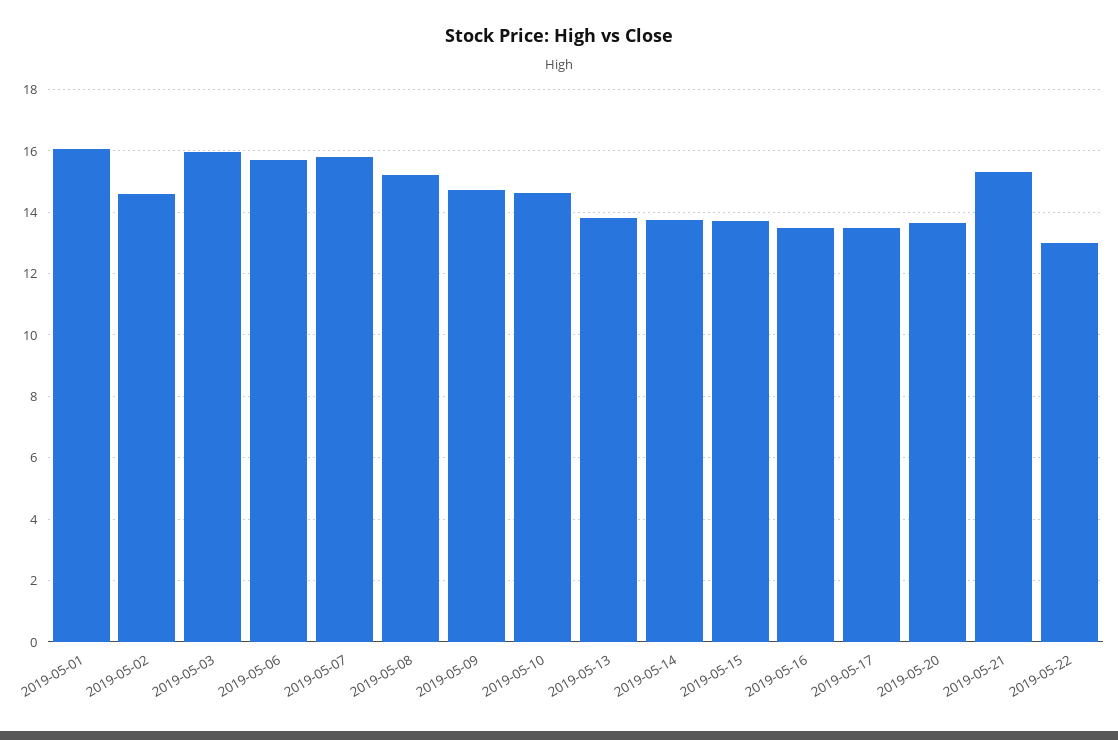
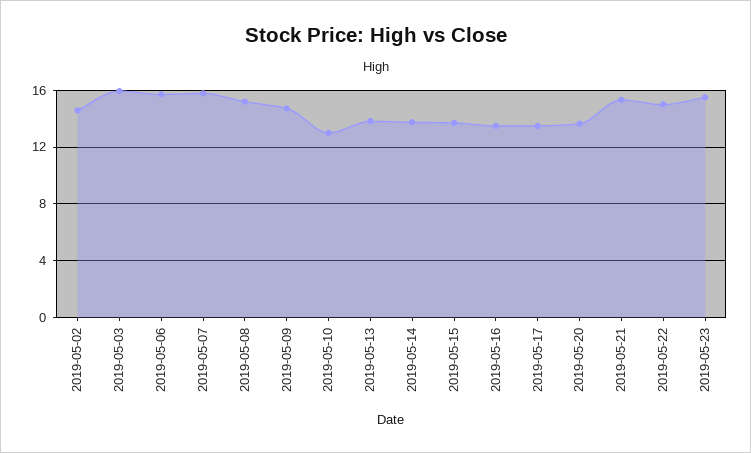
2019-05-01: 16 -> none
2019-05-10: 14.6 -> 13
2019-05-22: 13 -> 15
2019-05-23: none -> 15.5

....................

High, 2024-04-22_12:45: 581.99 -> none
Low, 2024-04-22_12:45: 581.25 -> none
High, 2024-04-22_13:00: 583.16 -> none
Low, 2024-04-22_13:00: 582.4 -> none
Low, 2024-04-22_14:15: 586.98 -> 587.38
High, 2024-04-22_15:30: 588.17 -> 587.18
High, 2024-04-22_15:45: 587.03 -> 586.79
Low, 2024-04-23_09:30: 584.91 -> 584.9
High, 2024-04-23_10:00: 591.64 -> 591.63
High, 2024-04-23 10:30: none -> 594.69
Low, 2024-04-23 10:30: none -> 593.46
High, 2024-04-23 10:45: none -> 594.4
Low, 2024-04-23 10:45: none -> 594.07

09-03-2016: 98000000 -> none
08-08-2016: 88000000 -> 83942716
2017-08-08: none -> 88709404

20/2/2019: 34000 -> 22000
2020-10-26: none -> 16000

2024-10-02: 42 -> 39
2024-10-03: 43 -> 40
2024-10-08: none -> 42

....................

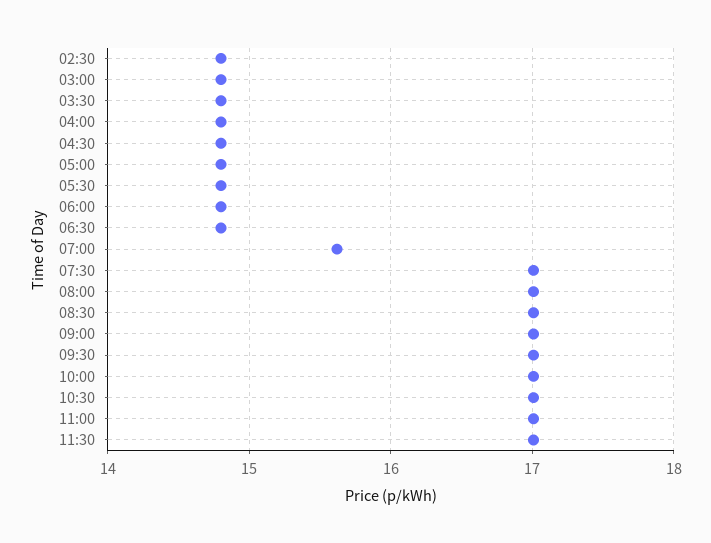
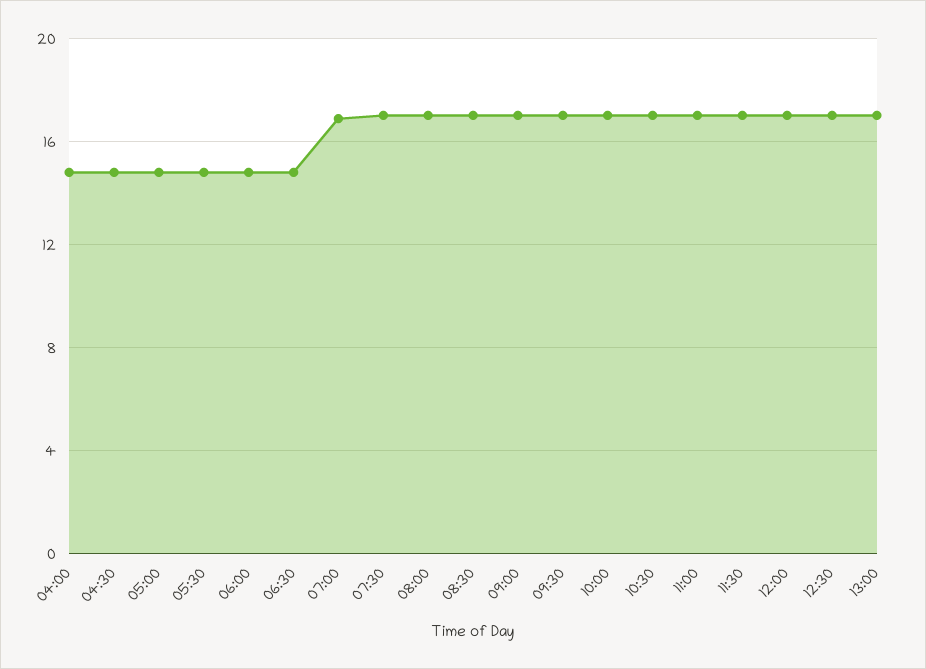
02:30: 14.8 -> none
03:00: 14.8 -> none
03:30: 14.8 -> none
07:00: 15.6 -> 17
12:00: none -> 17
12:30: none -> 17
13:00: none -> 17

....................

Counting only those lines of the data above where the word "High" appears, give the number and nothing more.

- YOUR RESPONSE: 7